§ **Work item**
What lines in the data hold the string "right"? Show them.

Start of Block

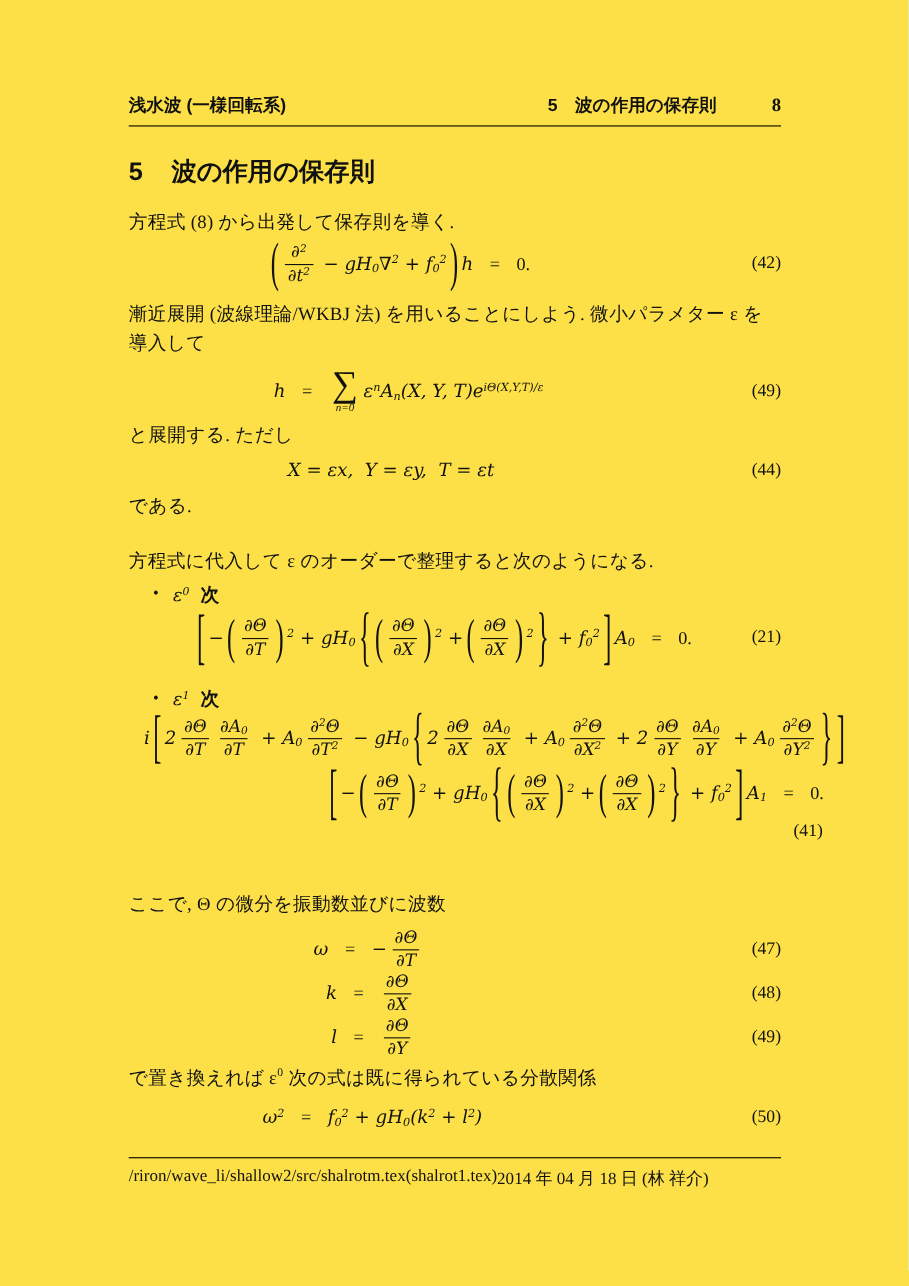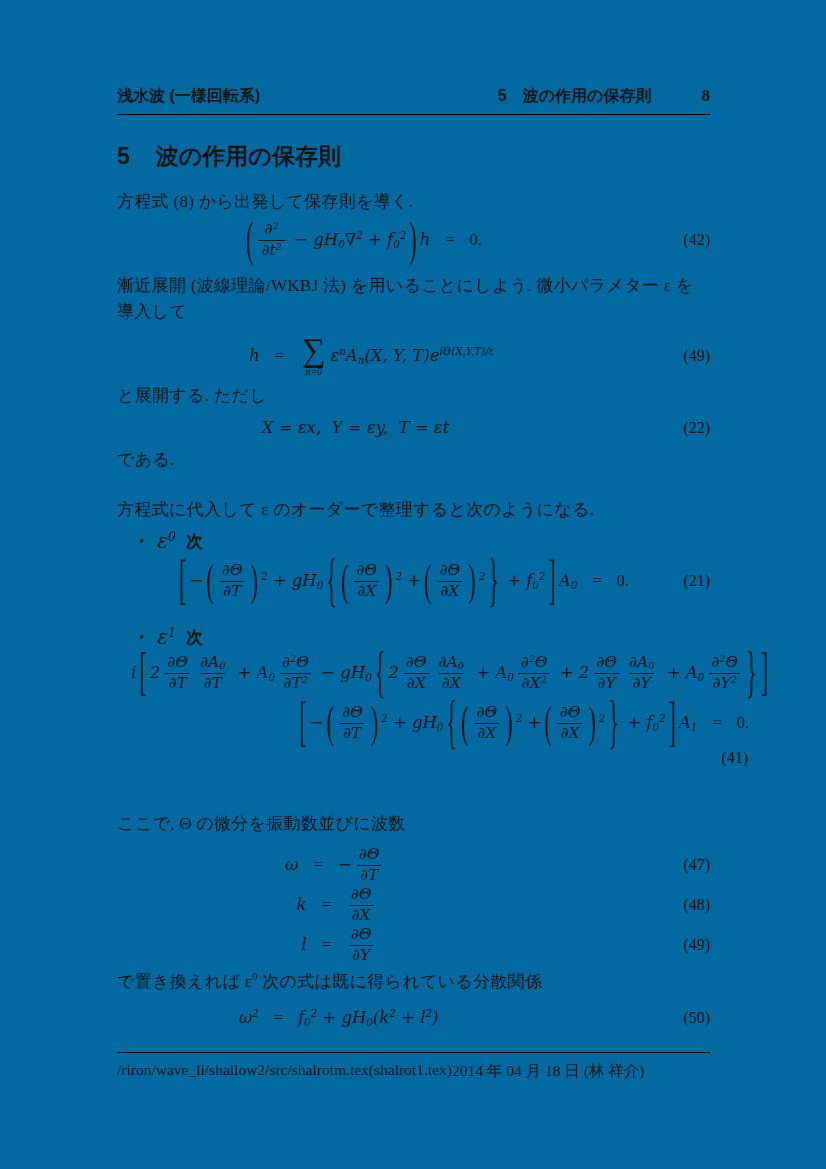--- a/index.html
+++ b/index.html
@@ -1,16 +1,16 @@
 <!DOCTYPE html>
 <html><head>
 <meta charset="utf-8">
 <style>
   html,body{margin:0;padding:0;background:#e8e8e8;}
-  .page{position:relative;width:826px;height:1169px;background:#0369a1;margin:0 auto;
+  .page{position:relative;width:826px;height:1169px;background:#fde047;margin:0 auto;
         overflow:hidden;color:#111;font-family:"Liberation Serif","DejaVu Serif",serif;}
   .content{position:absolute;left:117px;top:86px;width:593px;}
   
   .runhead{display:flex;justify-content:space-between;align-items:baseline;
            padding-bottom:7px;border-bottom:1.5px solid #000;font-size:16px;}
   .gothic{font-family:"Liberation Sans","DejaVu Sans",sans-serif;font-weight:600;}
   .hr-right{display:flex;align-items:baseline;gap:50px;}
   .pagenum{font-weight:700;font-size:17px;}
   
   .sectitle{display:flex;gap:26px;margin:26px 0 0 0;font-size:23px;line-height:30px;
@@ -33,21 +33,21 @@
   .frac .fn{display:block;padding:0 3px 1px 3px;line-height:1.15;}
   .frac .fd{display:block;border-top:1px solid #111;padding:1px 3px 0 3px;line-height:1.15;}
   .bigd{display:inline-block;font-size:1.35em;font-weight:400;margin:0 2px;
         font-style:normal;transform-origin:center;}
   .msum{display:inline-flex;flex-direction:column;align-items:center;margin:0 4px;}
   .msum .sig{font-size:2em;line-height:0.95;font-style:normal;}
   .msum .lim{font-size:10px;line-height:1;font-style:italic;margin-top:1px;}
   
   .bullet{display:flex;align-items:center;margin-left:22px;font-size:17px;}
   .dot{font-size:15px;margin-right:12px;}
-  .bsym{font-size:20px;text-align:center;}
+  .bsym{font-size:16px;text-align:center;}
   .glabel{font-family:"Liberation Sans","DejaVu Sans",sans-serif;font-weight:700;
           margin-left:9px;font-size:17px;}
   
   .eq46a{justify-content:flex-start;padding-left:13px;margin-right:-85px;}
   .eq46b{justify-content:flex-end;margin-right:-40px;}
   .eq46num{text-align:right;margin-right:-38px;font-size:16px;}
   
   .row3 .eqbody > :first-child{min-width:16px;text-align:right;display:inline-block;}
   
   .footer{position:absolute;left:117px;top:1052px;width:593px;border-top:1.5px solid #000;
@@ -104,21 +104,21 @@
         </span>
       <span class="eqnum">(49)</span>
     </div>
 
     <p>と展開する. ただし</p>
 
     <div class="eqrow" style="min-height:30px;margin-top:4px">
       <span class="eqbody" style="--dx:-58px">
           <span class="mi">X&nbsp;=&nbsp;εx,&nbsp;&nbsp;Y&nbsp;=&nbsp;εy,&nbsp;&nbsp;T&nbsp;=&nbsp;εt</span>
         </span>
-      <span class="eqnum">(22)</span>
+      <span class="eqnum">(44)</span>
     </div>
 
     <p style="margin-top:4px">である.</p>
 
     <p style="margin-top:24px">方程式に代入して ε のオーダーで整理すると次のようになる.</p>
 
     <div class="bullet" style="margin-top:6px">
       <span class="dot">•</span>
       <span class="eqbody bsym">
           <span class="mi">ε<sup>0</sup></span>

End of Block
Start of Block

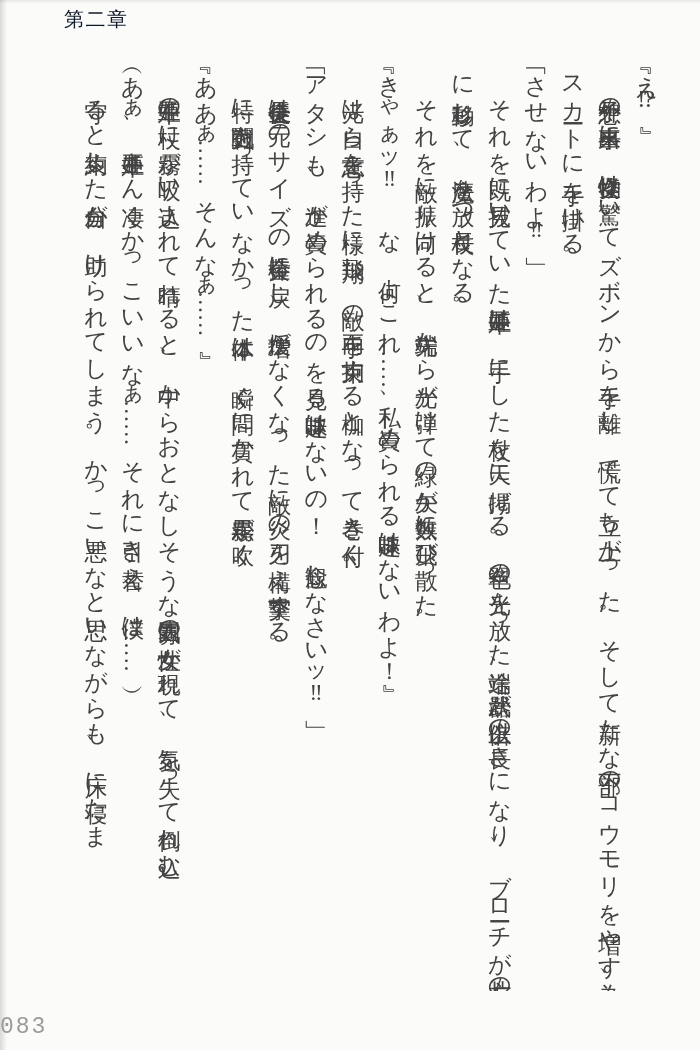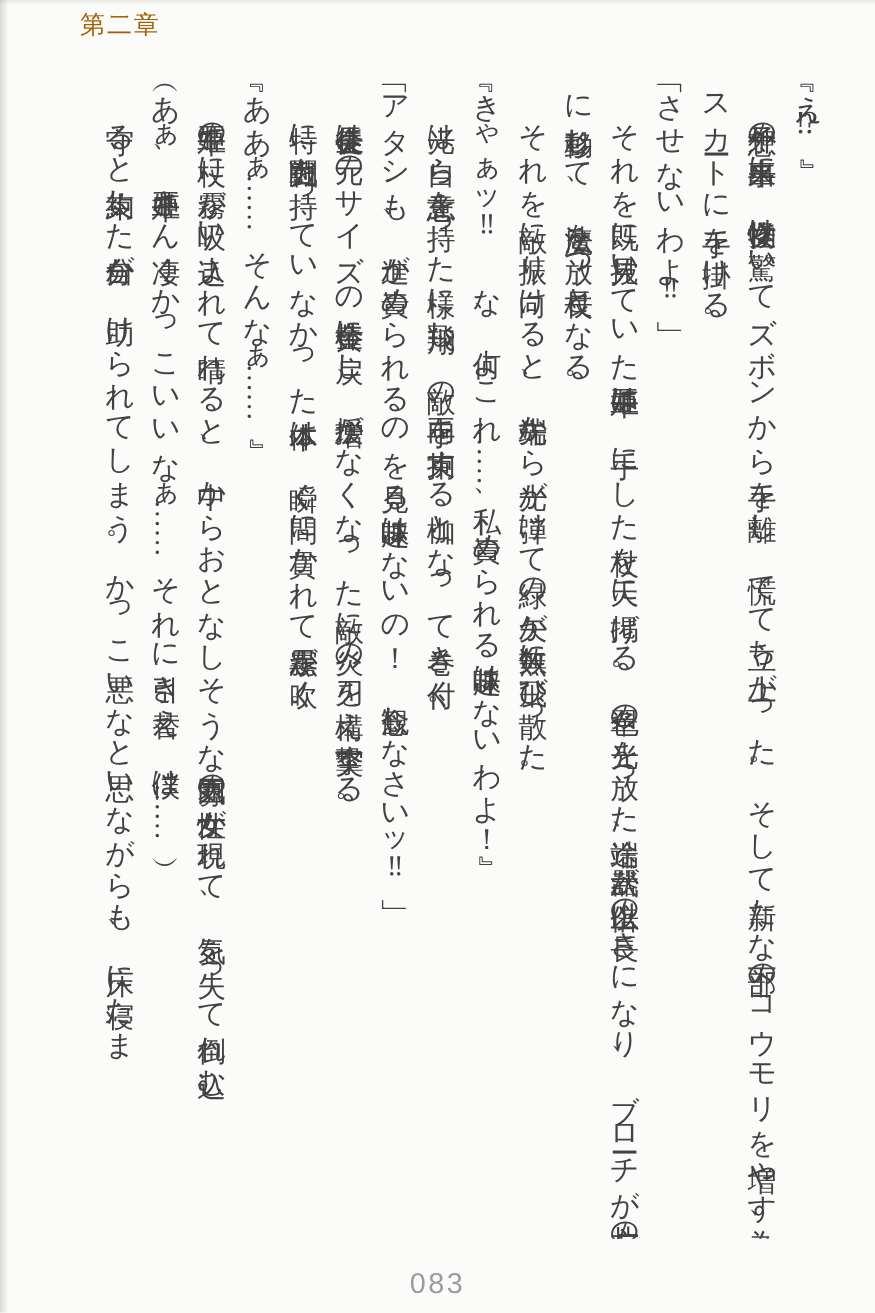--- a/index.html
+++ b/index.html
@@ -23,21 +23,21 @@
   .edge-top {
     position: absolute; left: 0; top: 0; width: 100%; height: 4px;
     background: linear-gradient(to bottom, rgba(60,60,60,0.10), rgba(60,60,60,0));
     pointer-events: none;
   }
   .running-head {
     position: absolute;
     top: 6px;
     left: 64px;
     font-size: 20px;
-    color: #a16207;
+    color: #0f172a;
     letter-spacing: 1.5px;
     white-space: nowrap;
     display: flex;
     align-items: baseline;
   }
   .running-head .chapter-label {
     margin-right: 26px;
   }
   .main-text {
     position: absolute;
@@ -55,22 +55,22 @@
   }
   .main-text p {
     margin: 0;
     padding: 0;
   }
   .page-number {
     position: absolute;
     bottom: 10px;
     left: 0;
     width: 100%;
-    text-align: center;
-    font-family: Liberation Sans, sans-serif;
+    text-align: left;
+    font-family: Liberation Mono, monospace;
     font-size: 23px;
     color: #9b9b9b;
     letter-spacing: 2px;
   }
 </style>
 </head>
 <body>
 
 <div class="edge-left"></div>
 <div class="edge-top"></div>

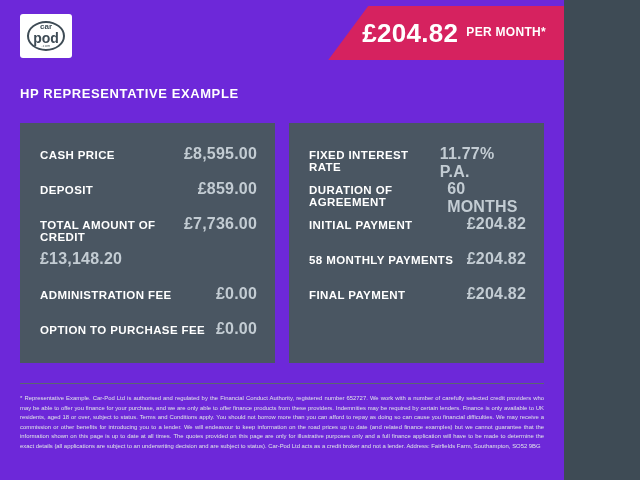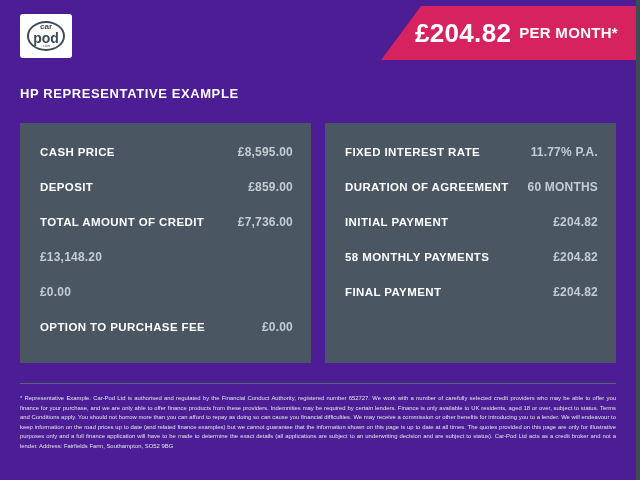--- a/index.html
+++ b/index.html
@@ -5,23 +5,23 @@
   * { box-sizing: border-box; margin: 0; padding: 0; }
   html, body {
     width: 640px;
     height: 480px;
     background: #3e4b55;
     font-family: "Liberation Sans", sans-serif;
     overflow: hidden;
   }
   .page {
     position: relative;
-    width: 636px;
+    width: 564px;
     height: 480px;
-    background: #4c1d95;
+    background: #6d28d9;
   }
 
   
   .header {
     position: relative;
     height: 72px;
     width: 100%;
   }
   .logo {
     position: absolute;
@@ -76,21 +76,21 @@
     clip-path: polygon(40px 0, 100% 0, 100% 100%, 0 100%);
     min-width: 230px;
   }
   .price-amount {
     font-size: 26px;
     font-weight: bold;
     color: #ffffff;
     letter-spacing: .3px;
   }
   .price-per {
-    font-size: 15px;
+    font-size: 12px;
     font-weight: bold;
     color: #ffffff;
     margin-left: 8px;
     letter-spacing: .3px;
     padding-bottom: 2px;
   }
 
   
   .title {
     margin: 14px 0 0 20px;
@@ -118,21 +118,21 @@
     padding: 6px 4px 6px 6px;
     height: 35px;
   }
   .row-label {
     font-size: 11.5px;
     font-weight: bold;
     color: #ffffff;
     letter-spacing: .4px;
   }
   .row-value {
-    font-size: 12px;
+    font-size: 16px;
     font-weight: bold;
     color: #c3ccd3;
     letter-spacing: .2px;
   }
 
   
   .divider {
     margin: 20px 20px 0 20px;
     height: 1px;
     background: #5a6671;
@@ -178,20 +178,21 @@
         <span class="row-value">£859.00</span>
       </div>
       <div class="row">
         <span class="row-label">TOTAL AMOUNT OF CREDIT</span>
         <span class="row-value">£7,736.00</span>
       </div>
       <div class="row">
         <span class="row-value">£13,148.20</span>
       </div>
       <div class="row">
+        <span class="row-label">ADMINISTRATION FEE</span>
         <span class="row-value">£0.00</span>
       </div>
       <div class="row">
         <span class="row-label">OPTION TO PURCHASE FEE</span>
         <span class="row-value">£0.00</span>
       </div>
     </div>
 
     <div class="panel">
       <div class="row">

End of Block
Start of Block

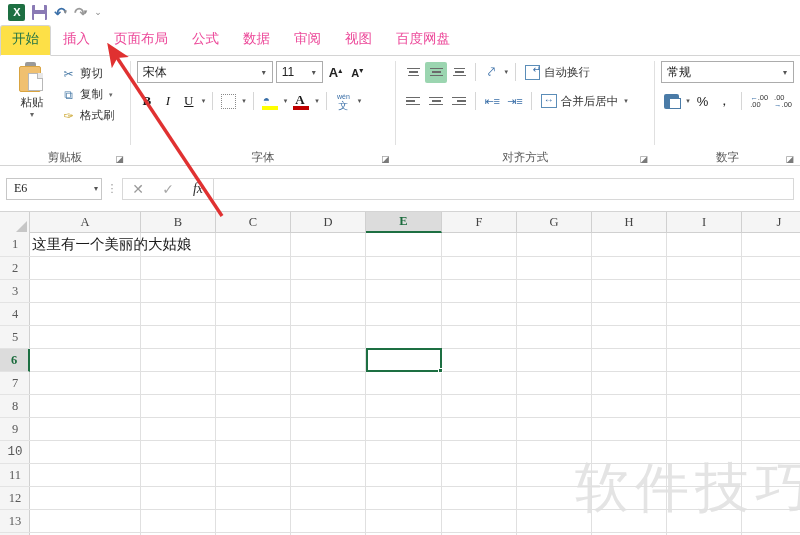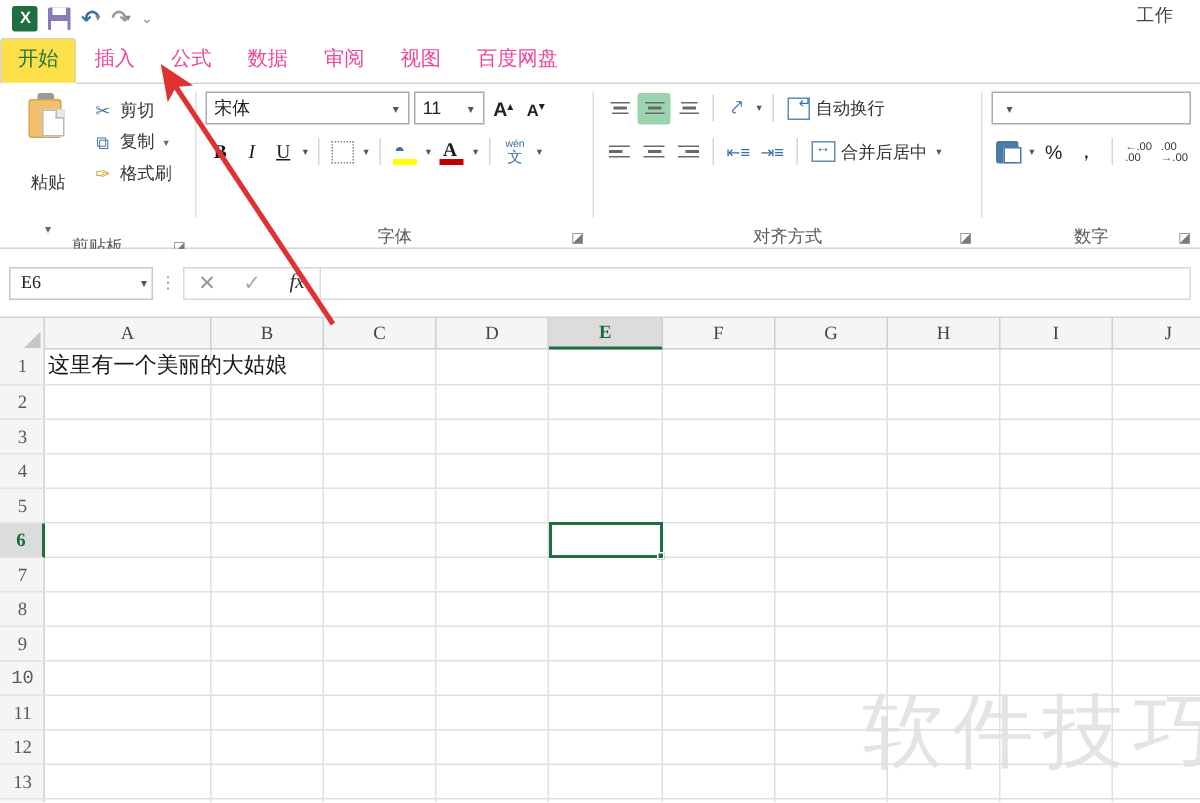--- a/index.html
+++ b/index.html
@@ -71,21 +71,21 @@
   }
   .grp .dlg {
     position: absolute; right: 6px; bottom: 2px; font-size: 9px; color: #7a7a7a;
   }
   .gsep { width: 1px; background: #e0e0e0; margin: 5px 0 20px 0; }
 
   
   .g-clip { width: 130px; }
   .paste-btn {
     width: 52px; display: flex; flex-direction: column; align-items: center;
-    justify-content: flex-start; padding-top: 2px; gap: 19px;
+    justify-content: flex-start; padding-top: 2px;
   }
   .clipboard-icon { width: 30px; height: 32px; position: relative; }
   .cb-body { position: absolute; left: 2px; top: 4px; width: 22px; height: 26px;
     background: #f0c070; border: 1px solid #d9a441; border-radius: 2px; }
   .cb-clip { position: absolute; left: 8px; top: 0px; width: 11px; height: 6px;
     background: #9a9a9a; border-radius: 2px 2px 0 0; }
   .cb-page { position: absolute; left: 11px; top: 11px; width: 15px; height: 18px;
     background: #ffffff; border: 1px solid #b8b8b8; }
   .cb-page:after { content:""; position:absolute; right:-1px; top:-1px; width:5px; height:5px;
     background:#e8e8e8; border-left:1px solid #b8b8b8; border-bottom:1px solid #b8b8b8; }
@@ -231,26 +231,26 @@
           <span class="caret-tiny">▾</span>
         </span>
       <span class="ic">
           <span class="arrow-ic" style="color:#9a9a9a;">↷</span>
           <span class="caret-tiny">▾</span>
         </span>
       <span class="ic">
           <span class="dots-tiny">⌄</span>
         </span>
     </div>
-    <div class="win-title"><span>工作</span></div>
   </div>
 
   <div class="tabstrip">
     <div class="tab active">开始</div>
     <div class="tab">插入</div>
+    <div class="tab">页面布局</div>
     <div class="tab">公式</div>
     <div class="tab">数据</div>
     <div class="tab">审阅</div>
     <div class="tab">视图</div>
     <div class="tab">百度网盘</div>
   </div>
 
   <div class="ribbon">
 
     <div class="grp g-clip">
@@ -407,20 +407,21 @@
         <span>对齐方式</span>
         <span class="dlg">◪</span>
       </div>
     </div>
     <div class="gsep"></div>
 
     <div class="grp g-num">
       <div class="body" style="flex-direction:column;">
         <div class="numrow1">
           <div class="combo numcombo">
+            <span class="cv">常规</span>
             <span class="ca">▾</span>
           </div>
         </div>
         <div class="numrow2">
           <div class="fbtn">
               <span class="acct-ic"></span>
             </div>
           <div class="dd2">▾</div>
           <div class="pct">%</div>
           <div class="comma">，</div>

End of Block

§ **Problem solution**
   .hr-right{display:flex;align-items:baseline;gap:50px;}
   .dot{font-size:15px;margin-right:12px;}
   .eq46a{justify-content:flex-start;padding-left:13px;margin-right:-85px;}
   .eq46b{justify-content:flex-end;margin-right:-40px;}
   .eq46num{text-align:right;margin-right:-38px;font-size:16px;}
   .row3 .eqbody > :first-child{min-width:16px;text-align:right;display:inline-block;}
     margin-right: 26px;
     position: absolute; right: 6px; bottom: 2px; font-size: 9px; color: #7a7a7a;
   .cb-page:after { content:""; position:absolute; right:-1px; top:-1px; width:5px; height:5px;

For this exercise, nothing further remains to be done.